§ **Problem requirements**:
Word for word, repeat the data that follows. Do not include the pictures.

Before-and-after page screenshots:
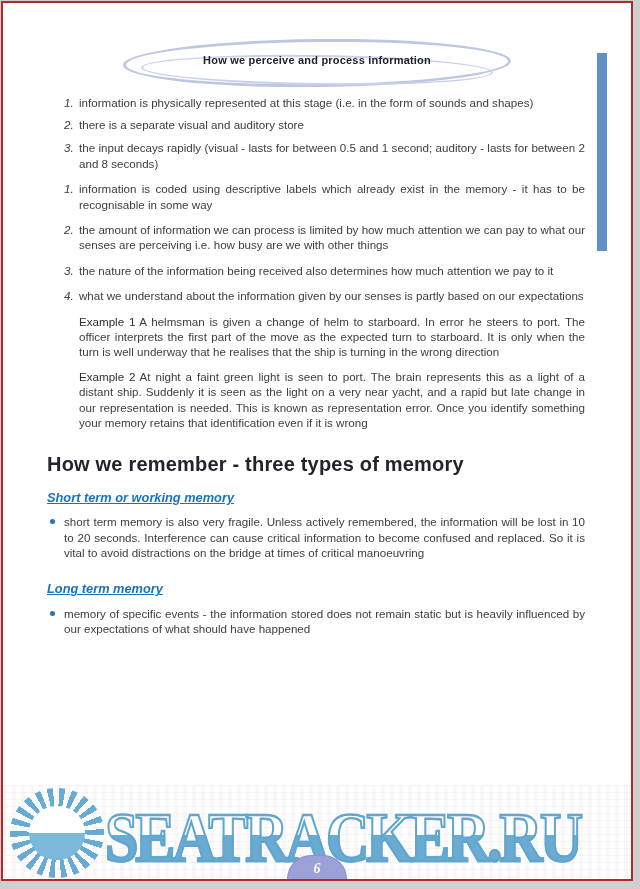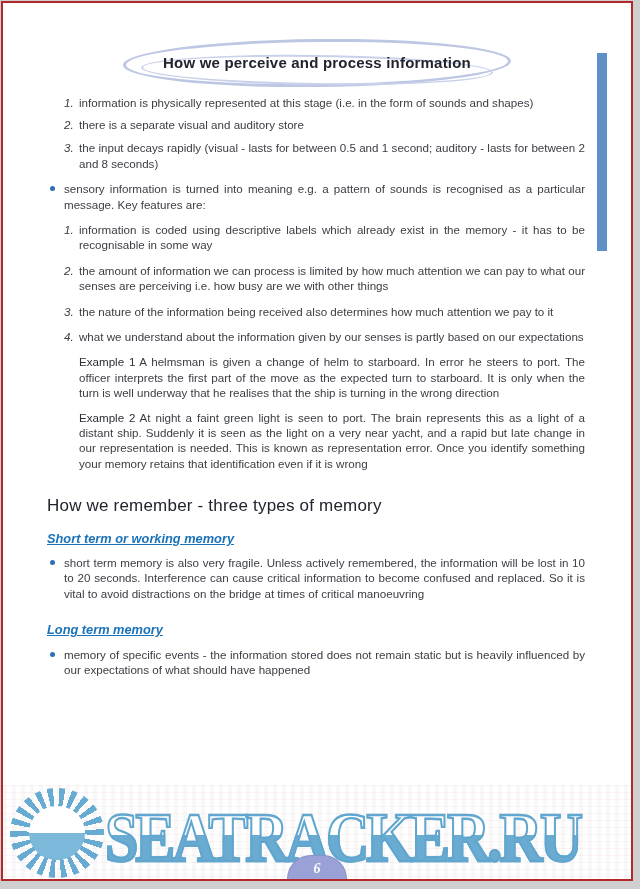--- a/index.html
+++ b/index.html
@@ -17,41 +17,41 @@
   .title-ellipse{
     position:absolute;left:50%;top:50%;transform:translate(-50%,-52%) rotate(-0.6deg);
     width:382px;height:42px;border:3px solid #bdc6e2;border-radius:50%;
   }
   .title-ellipse.inner{
     width:348px;height:26px;border-width:2px;border-color:#c9d1ea;
     transform:translate(-50%,-30%) rotate(0.8deg);
   }
   .page-title{
     position:absolute;left:0;width:100%;top:11px;text-align:center;
-    font-size:15px;font-weight:bold;color:#21242e;letter-spacing:.2px;
+    font-size:11px;font-weight:bold;color:#21242e;letter-spacing:.2px;
   }
   
   .side-bar{position:absolute;top:50px;right:24px;width:10px;height:198px;background:#6090c8;}
   
   .content{
     position:absolute;top:84px;left:44px;width:538px;
     font-size:11.6px;line-height:15.4px;color:#3a3d43;text-align:justify;
   }
   .b{position:relative;padding-left:17px;margin:0 0 7px 0;}
   .b::before{
     content:"";position:absolute;left:3px;top:5.2px;width:5px;height:5px;
     border-radius:50%;background:#2d6fb5;
   }
   .n{display:flex;padding-left:17px;margin:7.5px 0;}
   .n .num{font-style:italic;flex:0 0 15px;color:#3a3d43;}
   .n .txt{flex:1;text-align:justify;}
   .ex{margin:9px 0 9px 32px;text-align:justify;}
   .ex .ex-label{font-weight:normal;color:#2b2e37;margin-right:4px;}
   .sec-heading{
-    margin:27px 0 13px 0;font-size:17px;font-weight:normal;color:#21242e;
+    margin:27px 0 13px 0;font-size:20px;font-weight:bold;color:#21242e;
     text-align:left;letter-spacing:.2px;
   }
   .sub-heading{
     margin:17px 0 2px 0;font-size:12.8px;font-weight:bold;font-style:italic;
     color:#1a72b8;text-align:left;text-decoration:underline;
   }
   
   .wm{
     position:absolute;left:0;right:0;bottom:0;height:94px;
     background:
@@ -109,21 +109,20 @@
     </div>
     <div class="n">
       <span class="num">2.</span>
       <span class="txt">there is a separate visual and auditory store</span>
     </div>
     <div class="n">
       <span class="num">3.</span>
       <span class="txt">the input decays rapidly (visual - lasts for between 0.5 and 1 second; auditory - lasts for between 2 and 8 seconds)</span>
     </div>
 
-    <div class="b" style="margin-top:10px;">sensory information is turned into meaning e.g. a pattern of sounds is recognised as a particular message. Key features are:</div>
     <div class="n" style="margin:10px 0;">
       <span class="num">1.</span>
       <span class="txt">information is coded using descriptive labels which already exist in the memory - it has to be recognisable in some way</span>
     </div>
     <div class="n" style="margin:10px 0;">
       <span class="num">2.</span>
       <span class="txt">the amount of information we can process is limited by how much attention we can pay to what our senses are perceiving i.e. how busy are we with other things</span>
     </div>
     <div class="n" style="margin:10px 0;">
       <span class="num">3.</span>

§ **Result of this task**:
--- a/index.html
+++ b/index.html
@@ -17,41 +17,41 @@
   .title-ellipse{
     position:absolute;left:50%;top:50%;transform:translate(-50%,-52%) rotate(-0.6deg);
     width:382px;height:42px;border:3px solid #bdc6e2;border-radius:50%;
   }
   .title-ellipse.inner{
     width:348px;height:26px;border-width:2px;border-color:#c9d1ea;
     transform:translate(-50%,-30%) rotate(0.8deg);
   }
   .page-title{
     position:absolute;left:0;width:100%;top:11px;text-align:center;
-    font-size:15px;font-weight:bold;color:#21242e;letter-spacing:.2px;
+    font-size:11px;font-weight:bold;color:#21242e;letter-spacing:.2px;
   }
   
   .side-bar{position:absolute;top:50px;right:24px;width:10px;height:198px;background:#6090c8;}
   
   .content{
     position:absolute;top:84px;left:44px;width:538px;
     font-size:11.6px;line-height:15.4px;color:#3a3d43;text-align:justify;
   }
   .b{position:relative;padding-left:17px;margin:0 0 7px 0;}
   .b::before{
     content:"";position:absolute;left:3px;top:5.2px;width:5px;height:5px;
     border-radius:50%;background:#2d6fb5;
   }
   .n{display:flex;padding-left:17px;margin:7.5px 0;}
   .n .num{font-style:italic;flex:0 0 15px;color:#3a3d43;}
   .n .txt{flex:1;text-align:justify;}
   .ex{margin:9px 0 9px 32px;text-align:justify;}
   .ex .ex-label{font-weight:normal;color:#2b2e37;margin-right:4px;}
   .sec-heading{
-    margin:27px 0 13px 0;font-size:17px;font-weight:normal;color:#21242e;
+    margin:27px 0 13px 0;font-size:20px;font-weight:bold;color:#21242e;
     text-align:left;letter-spacing:.2px;
   }
   .sub-heading{
     margin:17px 0 2px 0;font-size:12.8px;font-weight:bold;font-style:italic;
     color:#1a72b8;text-align:left;text-decoration:underline;
   }
   
   .wm{
     position:absolute;left:0;right:0;bottom:0;height:94px;
     background:
@@ -109,21 +109,20 @@
     </div>
     <div class="n">
       <span class="num">2.</span>
       <span class="txt">there is a separate visual and auditory store</span>
     </div>
     <div class="n">
       <span class="num">3.</span>
       <span class="txt">the input decays rapidly (visual - lasts for between 0.5 and 1 second; auditory - lasts for between 2 and 8 seconds)</span>
     </div>
 
-    <div class="b" style="margin-top:10px;">sensory information is turned into meaning e.g. a pattern of sounds is recognised as a particular message. Key features are:</div>
     <div class="n" style="margin:10px 0;">
       <span class="num">1.</span>
       <span class="txt">information is coded using descriptive labels which already exist in the memory - it has to be recognisable in some way</span>
     </div>
     <div class="n" style="margin:10px 0;">
       <span class="num">2.</span>
       <span class="txt">the amount of information we can process is limited by how much attention we can pay to what our senses are perceiving i.e. how busy are we with other things</span>
     </div>
     <div class="n" style="margin:10px 0;">
       <span class="num">3.</span>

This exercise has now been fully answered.